## INFORMATION SHOWN
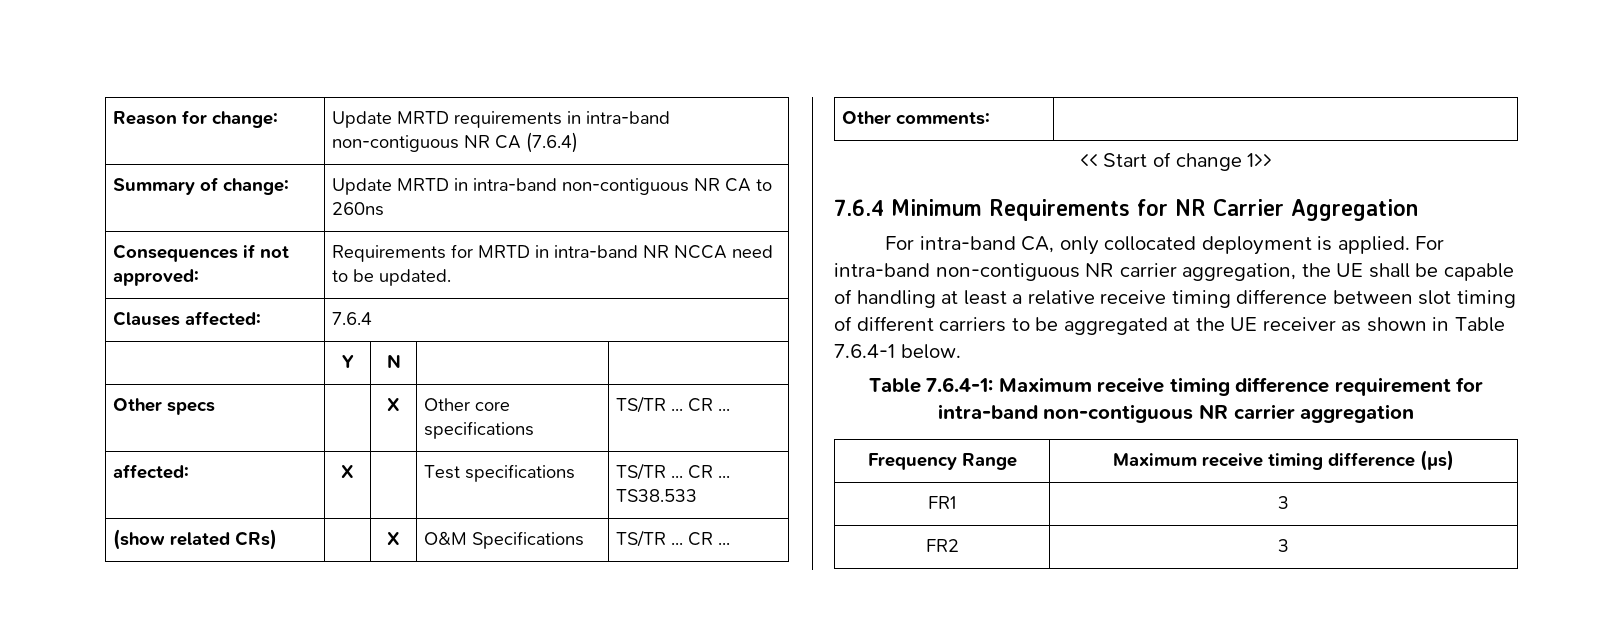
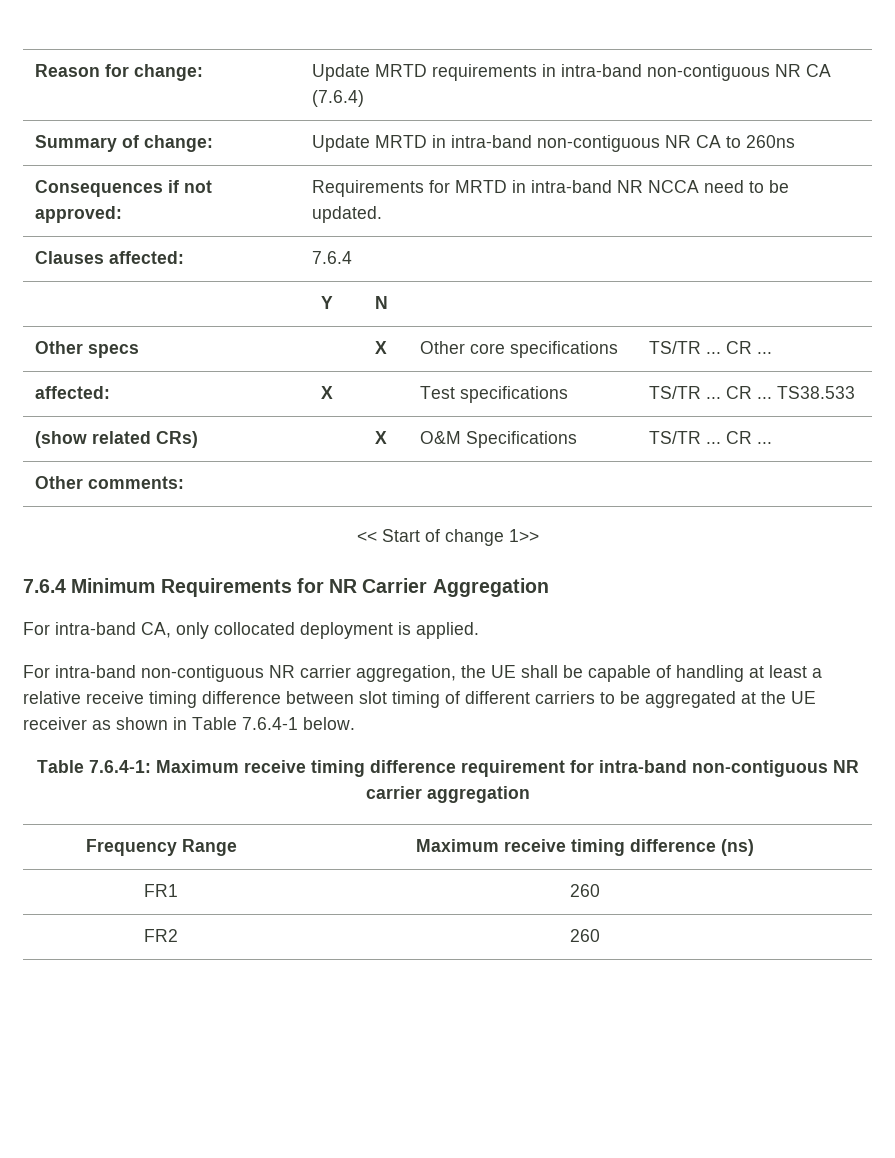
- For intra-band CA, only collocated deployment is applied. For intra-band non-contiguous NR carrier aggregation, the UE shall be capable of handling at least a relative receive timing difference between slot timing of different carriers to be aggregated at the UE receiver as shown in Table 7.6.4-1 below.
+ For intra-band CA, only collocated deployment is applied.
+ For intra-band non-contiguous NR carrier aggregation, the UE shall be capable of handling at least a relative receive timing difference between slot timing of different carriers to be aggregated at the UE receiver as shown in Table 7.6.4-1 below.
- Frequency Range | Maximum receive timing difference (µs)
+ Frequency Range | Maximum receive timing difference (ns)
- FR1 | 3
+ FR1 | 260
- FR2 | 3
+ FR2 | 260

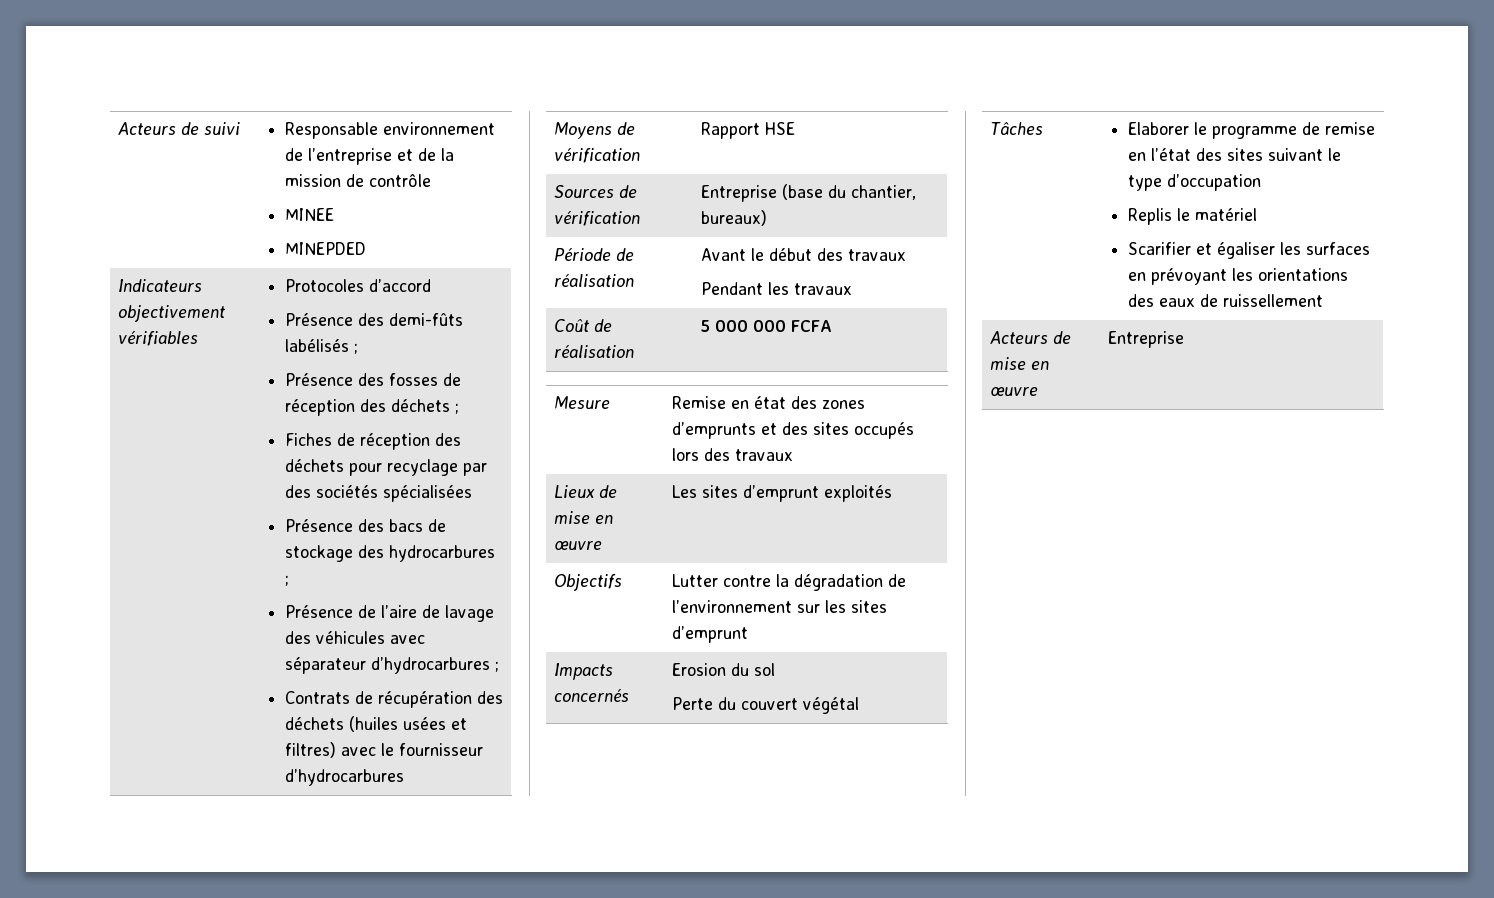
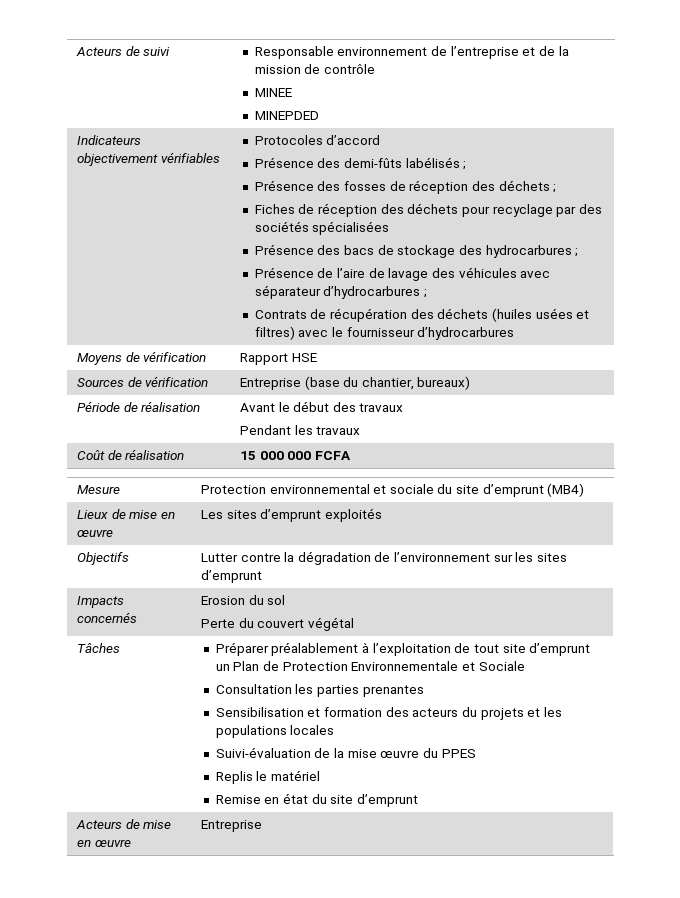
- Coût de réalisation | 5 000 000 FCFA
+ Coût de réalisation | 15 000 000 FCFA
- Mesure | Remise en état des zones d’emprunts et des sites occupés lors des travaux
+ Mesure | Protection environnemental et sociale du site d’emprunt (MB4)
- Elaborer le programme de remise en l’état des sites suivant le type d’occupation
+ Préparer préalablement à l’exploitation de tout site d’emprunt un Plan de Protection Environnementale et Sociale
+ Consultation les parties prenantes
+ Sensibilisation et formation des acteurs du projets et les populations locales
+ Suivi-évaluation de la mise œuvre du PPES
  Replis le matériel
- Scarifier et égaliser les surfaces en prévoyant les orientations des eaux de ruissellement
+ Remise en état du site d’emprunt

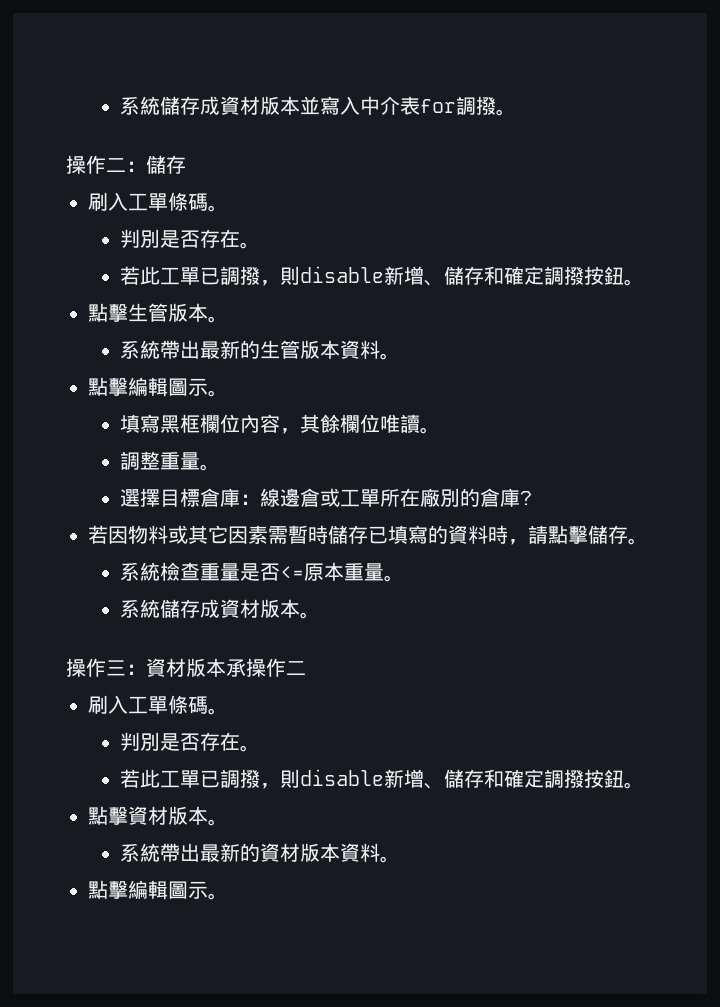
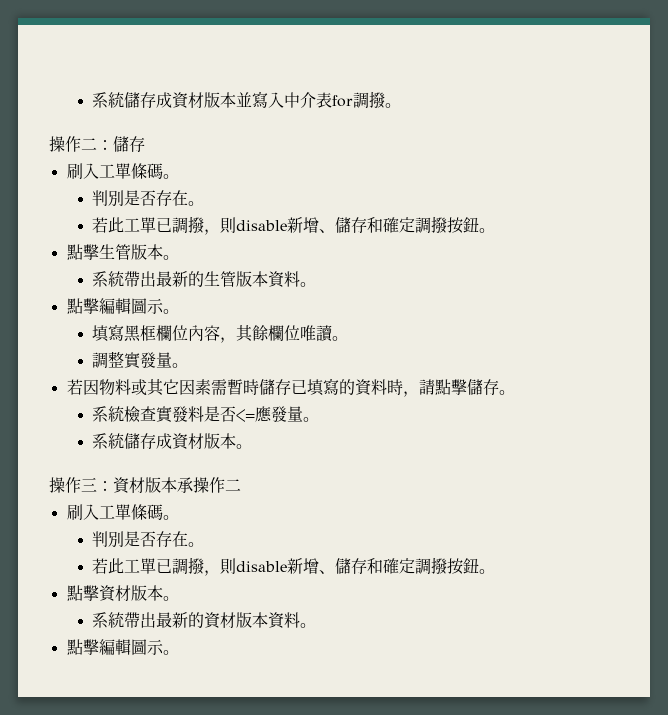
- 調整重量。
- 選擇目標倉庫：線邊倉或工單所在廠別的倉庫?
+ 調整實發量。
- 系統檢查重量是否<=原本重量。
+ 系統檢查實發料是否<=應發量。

## YOUR GOAL
All of the data above needs to be given again exactly. Leave out each image.

## OUTPUT FOR THIS TASK
- For intra-band CA, only collocated deployment is applied. For intra-band non-contiguous NR carrier aggregation, the UE shall be capable of handling at least a relative receive timing difference between slot timing of different carriers to be aggregated at the UE receiver as shown in Table 7.6.4-1 below.
+ For intra-band CA, only collocated deployment is applied.
+ For intra-band non-contiguous NR carrier aggregation, the UE shall be capable of handling at least a relative receive timing difference between slot timing of different carriers to be aggregated at the UE receiver as shown in Table 7.6.4-1 below.
- Frequency Range | Maximum receive timing difference (µs)
+ Frequency Range | Maximum receive timing difference (ns)
- FR1 | 3
+ FR1 | 260
- FR2 | 3
+ FR2 | 260

- Coût de réalisation | 5 000 000 FCFA
+ Coût de réalisation | 15 000 000 FCFA
- Mesure | Remise en état des zones d’emprunts et des sites occupés lors des travaux
+ Mesure | Protection environnemental et sociale du site d’emprunt (MB4)
- Elaborer le programme de remise en l’état des sites suivant le type d’occupation
+ Préparer préalablement à l’exploitation de tout site d’emprunt un Plan de Protection Environnementale et Sociale
+ Consultation les parties prenantes
+ Sensibilisation et formation des acteurs du projets et les populations locales
+ Suivi-évaluation de la mise œuvre du PPES
  Replis le matériel
- Scarifier et égaliser les surfaces en prévoyant les orientations des eaux de ruissellement
+ Remise en état du site d’emprunt

- 調整重量。
- 選擇目標倉庫：線邊倉或工單所在廠別的倉庫?
+ 調整實發量。
- 系統檢查重量是否<=原本重量。
+ 系統檢查實發料是否<=應發量。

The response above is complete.